You can do more things with monetary policy with stablecoins and central bank digital currencies. Central banks are not worried about bitcoin because its high volatility makes its useless as a medium of exchange. Is bitcoin really degrading the effectiveness of monetary policy? Well, they are more concerned about Libra. There’s a lot of smaller stablecoins out there. Libra has a huge footprint. Even if a fraction of people use it, even as a medium of exchange, they are more worried about things that can be used as a medium of exchange.
Sanctions and control
Confidential transactions degrades some power just like compelled decryption issues. It’s a backdoor for financial regulators. A private citizen with small transactions should be able to have privacy, but if you reach some threshold or some level of actor then society deserves transparency. We need to be able to follow the money.
One example is cannabis. It’s a conflict of state vs federal law. Do we really want cannabis employers to not have finanical privacy? To not be able to use money? It degrades the value of money if there are sanctions against these kinds of private transactions. A money should have certain fungibility, otherwise it degrades the value of money.
zooko didn’t want a backdoor for zcash. He wanted to strike a balance between regulation and innovation. Engineers might call it a backdoor. Any backdoor is bad. It implies someone has a key to the kingdom. Everything gets compromised, that’s the only safe assumption. We need a solution in cryptocurrency where light is the ultimate disinfectant. We don’t want to have “dark corners”, but people do deserve privacy. How you do it, is another way. Maybe through blockchain governance. Maybe some people say it has to become transparent, and then it does become transparent.
Without regulatory clarity, it hampers business growth. There are grey areas or undefined rules. Like storage of key materials: do we have to have the private keys stored in a certain jurisdiction?
What about the three year safe harbor, is that being taken seriously? It depends. It depends on the lawmakers. It was a proposal for Congress to pass that. This was limited to utility tokens.
regulation as backdoors (confidential transactions vs AML/KYC backdoor for regulators)
compelled decryption in court (risk of eroding court power and power of law)

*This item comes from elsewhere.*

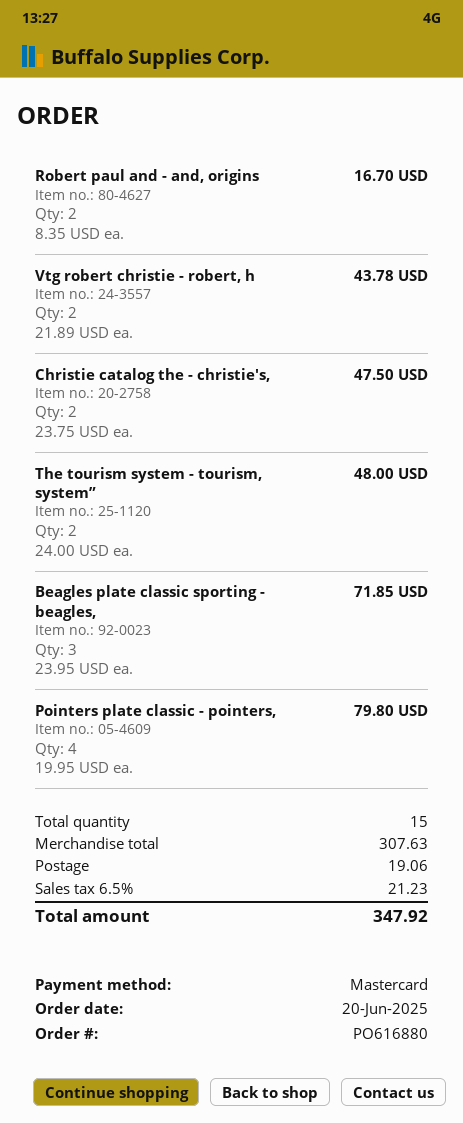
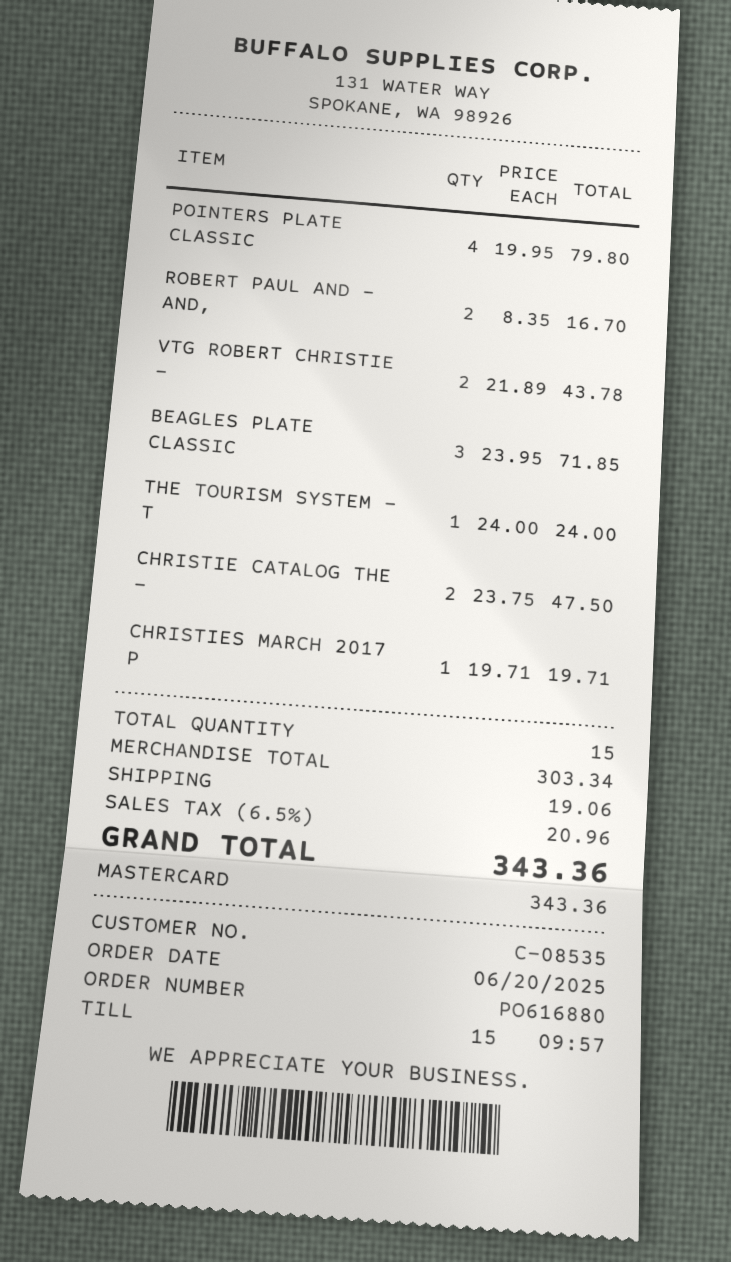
The tourism system - tourism, system”: 2 x 24.00 = 48.00 -> 1 x 24.00 = 24.00
CHRISTIES MARCH 2017 P: none -> 1 x 19.71 = 19.71
subtotal: 307.63 -> 303.34
tax: 6.5% = 21.23 -> 6.5% = 20.96
total: 347.92 -> 343.36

risk assessment - looking at derivatives positions across an entire industry, preventing financial instability
ability to practice monetary policy
financial enforcement of sanctions
regulatory arbitrage vs coordination across agencies
opportunities for regulatory reform and promotion of business formation
We have some things in common, like we all believe using backdoors is not a good idea to ensure enforceability of regulation because it harms business and innovation. Regulators still need a solution, though. Engineering might be able to provide another solution for AML/KYC in confidential transactions, for example. I hope this kind of conversation is productive. We need to keep these conversations going. We also talked about central bank digital currencies and monetary policy. We would like to reach a consensus by continuing these kinds of workshops.
Q: As a regulator, what is your main challenge right now?
A: The main challenge is how to apply anti-money laundering regulations. We have the “travel rule” which is going global. They asked all crypto exchanges to report the identity of the transaction such as name, and identification. It’s difficult to implement because there’s so many types of non-custodial wallets and it’s hard to connect addresses to identity. We have to implement it, maybe later this year, but we don’t have a practical technological solution. We haven’t really reached consensus. This is an example of how regulators are struggling with addressing the issues and how we need the engineering community to provide input on solutions.